## WHAT THE TASK ASKS
Quote exactly, and only, the lines of the material below from the line with "- SlideID_fields.csv contains" through the line with "<SlideID>_affine.csv contains the affine matrix and its error.".

## THE RECORDS
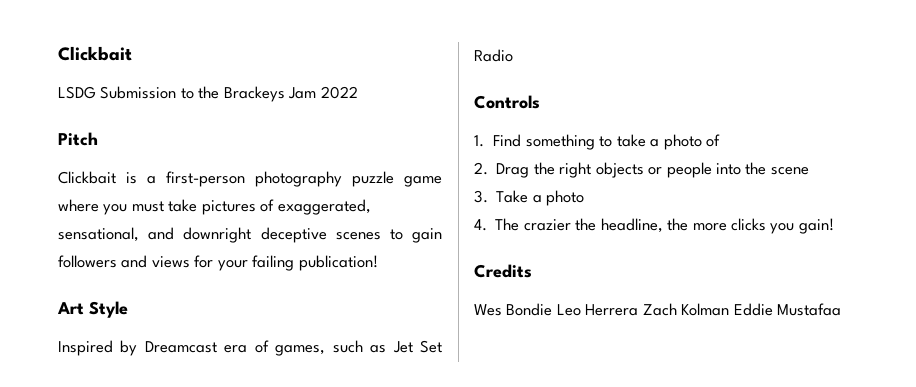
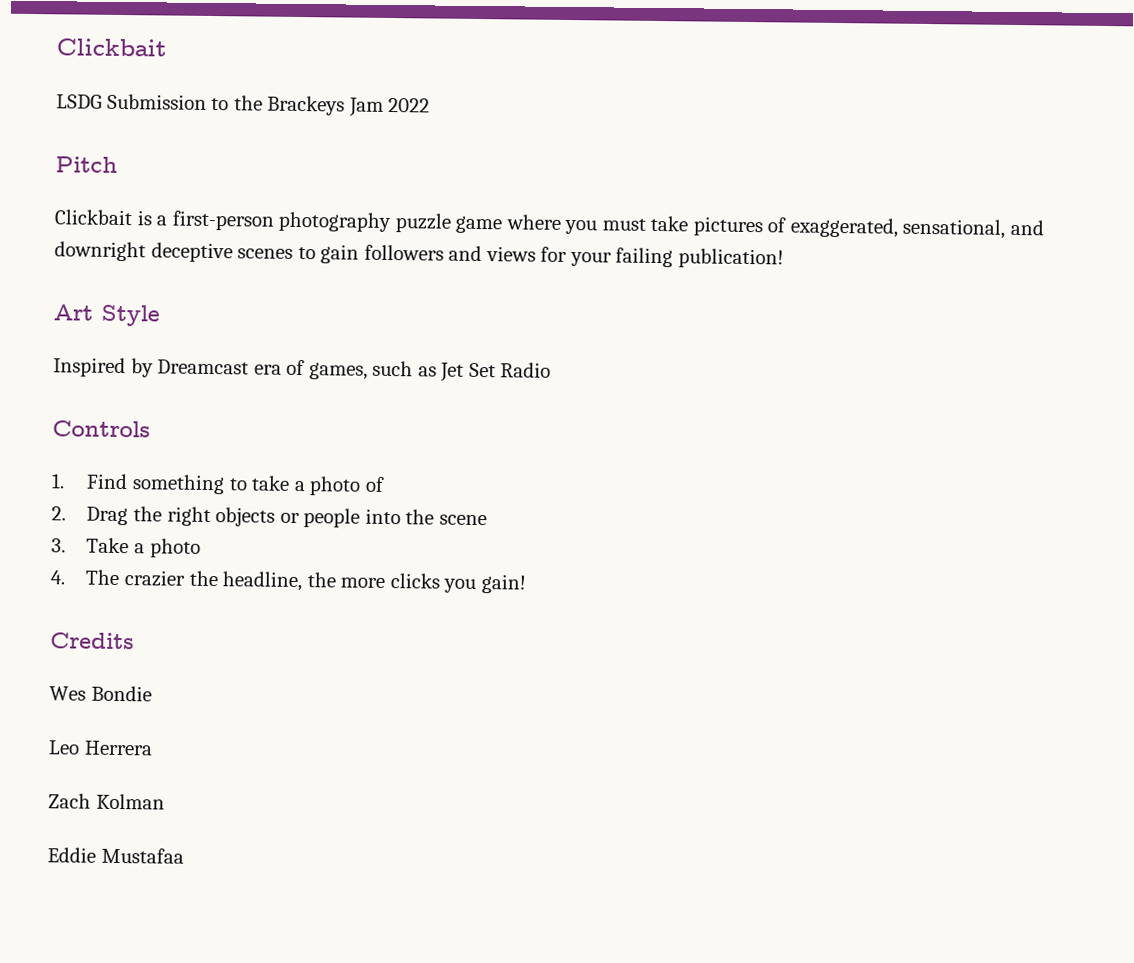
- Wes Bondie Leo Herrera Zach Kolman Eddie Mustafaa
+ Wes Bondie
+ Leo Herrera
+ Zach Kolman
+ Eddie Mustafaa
* * *
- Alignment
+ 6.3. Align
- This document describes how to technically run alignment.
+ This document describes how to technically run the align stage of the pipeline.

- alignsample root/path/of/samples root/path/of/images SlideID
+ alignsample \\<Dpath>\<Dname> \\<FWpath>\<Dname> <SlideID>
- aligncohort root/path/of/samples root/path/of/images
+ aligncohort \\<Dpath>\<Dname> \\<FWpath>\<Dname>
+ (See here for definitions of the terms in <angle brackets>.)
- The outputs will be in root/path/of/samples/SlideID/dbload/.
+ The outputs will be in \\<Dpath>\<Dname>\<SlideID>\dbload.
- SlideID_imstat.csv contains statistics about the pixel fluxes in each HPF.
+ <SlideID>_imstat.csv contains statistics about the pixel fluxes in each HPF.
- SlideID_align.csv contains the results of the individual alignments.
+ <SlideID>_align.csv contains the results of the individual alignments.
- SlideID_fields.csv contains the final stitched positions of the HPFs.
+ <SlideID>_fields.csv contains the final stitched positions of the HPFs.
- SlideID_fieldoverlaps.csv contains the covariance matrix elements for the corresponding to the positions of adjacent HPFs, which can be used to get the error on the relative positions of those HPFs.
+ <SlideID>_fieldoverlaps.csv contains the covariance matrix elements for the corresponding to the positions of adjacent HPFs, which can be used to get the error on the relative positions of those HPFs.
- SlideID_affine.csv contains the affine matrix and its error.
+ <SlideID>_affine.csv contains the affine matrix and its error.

## SOLVED PROBLEM
- SlideID_fields.csv contains the final stitched positions of the HPFs.
+ <SlideID>_fields.csv contains the final stitched positions of the HPFs.
- SlideID_fieldoverlaps.csv contains the covariance matrix elements for the corresponding to the positions of adjacent HPFs, which can be used to get the error on the relative positions of those HPFs.
+ <SlideID>_fieldoverlaps.csv contains the covariance matrix elements for the corresponding to the positions of adjacent HPFs, which can be used to get the error on the relative positions of those HPFs.
- SlideID_affine.csv contains the affine matrix and its error.
+ <SlideID>_affine.csv contains the affine matrix and its error.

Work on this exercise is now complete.